Experiment B: Mini-Batch ARD vs Single-Sample ARD¶

Question¶

How much does mini-batch SGD improve energy efficiency (as measured by ARD) compared to single-sample SGD?

Setup¶

Network: 20-bit input, 1000 hidden units (ReLU), 1 output (hinge loss)
Comparison: 32 consecutive single-sample SGD steps vs one batch-32 mini-batch step
Both process the same 32 samples from the same initial weights
MemTracker instruments every read/write at the buffer level

Result: ARD is the wrong metric for batch comparison¶

Batch-32 has 17x HIGHER weighted ARD than single-sample (547,881 vs 31,500).

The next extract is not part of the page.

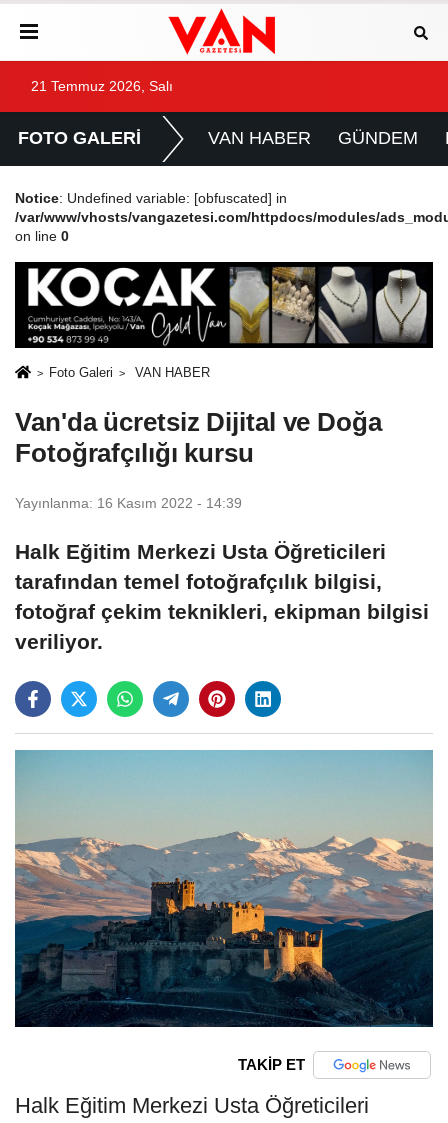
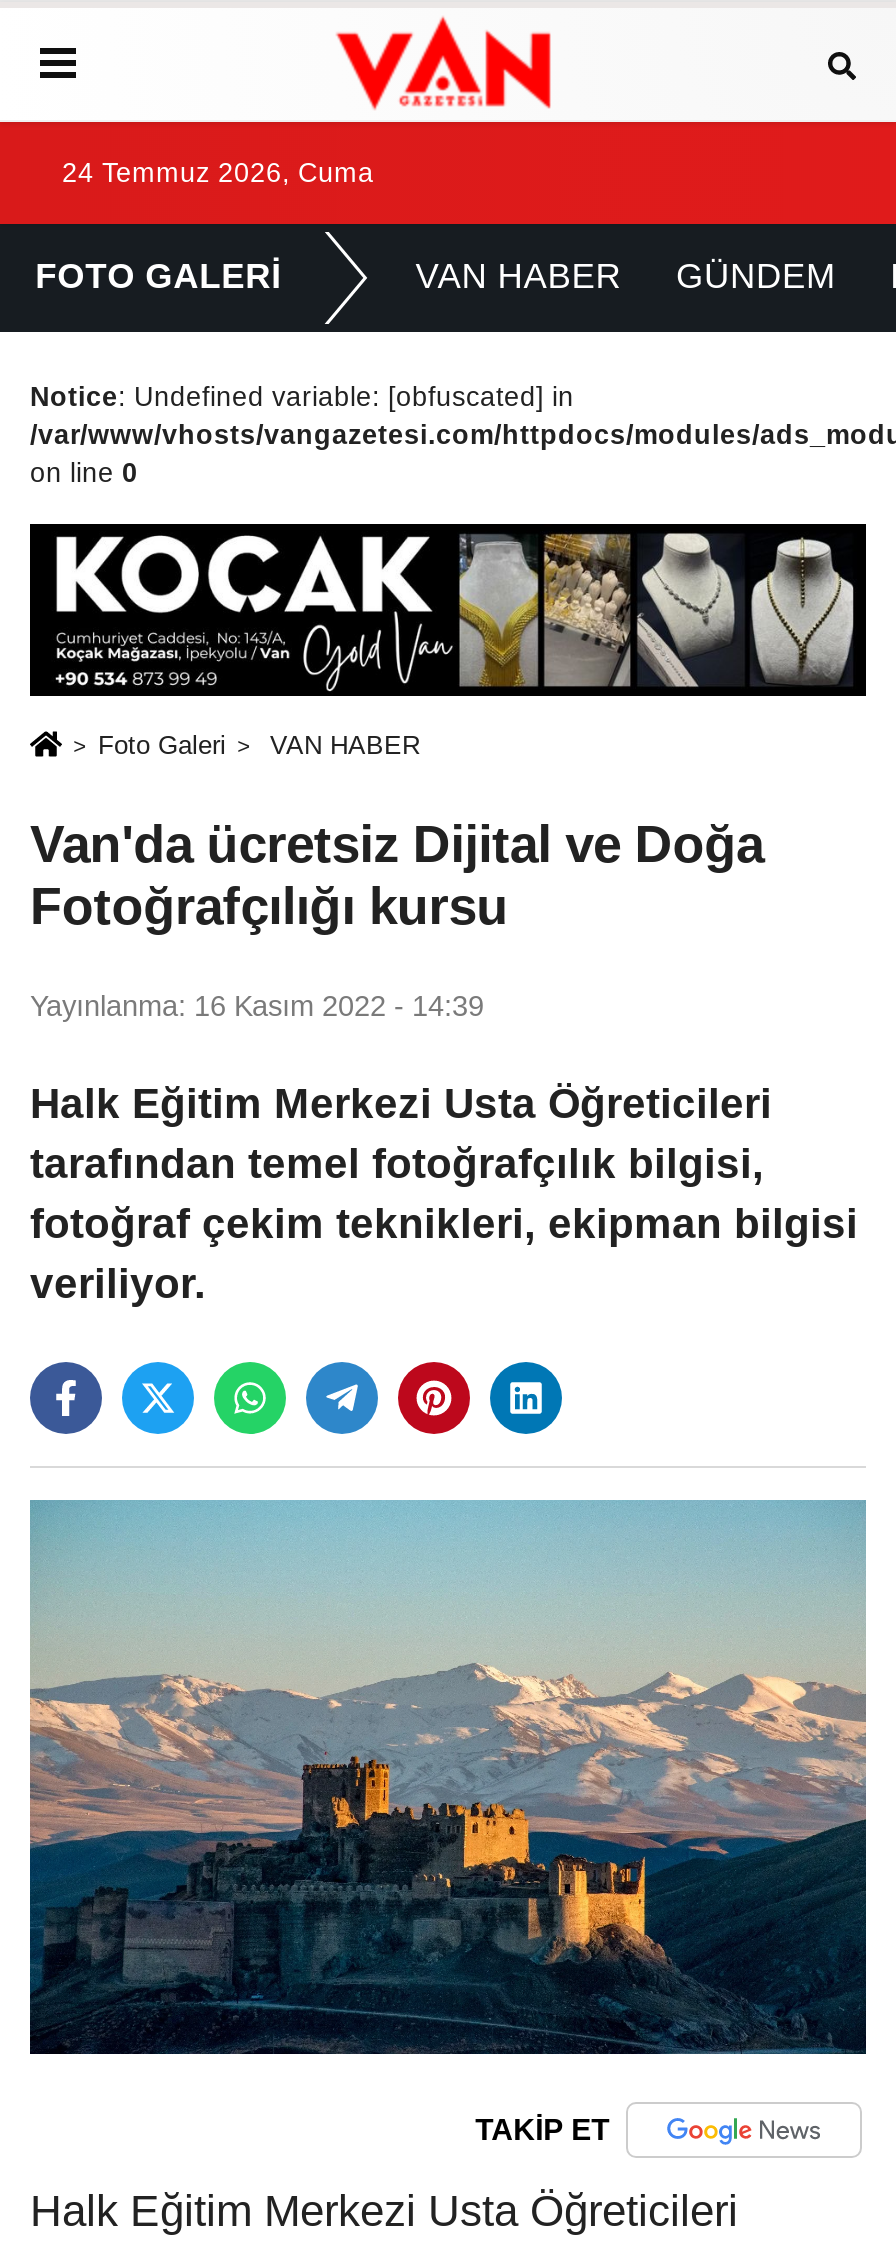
- 21 Temmuz 2026, Salı
+ 24 Temmuz 2026, Cuma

The reason is instructive.

Why batch ARD is higher¶

The MemTracker uses a flat clock that advances by buffer size on every access. In the batch case:

Parameters (W1=20,000 floats, W2=1,000 floats) are read ONCE at batch start
Then 32 samples worth of per-sample activations/gradients are interleaved (~60K floats of clock advance per sample)
Parameters are read again only during gradient accumulation and the final update

This means the reuse distance for W1 in the batch case is ~1M floats (the entire batch of temporaries sits between reads), while in single-sample it's ~34K (just one sample's temporaries).

The MemTracker's ARD model penalizes holding parameters in cache across the whole batch, which is what makes batching efficient on real hardware with large caches.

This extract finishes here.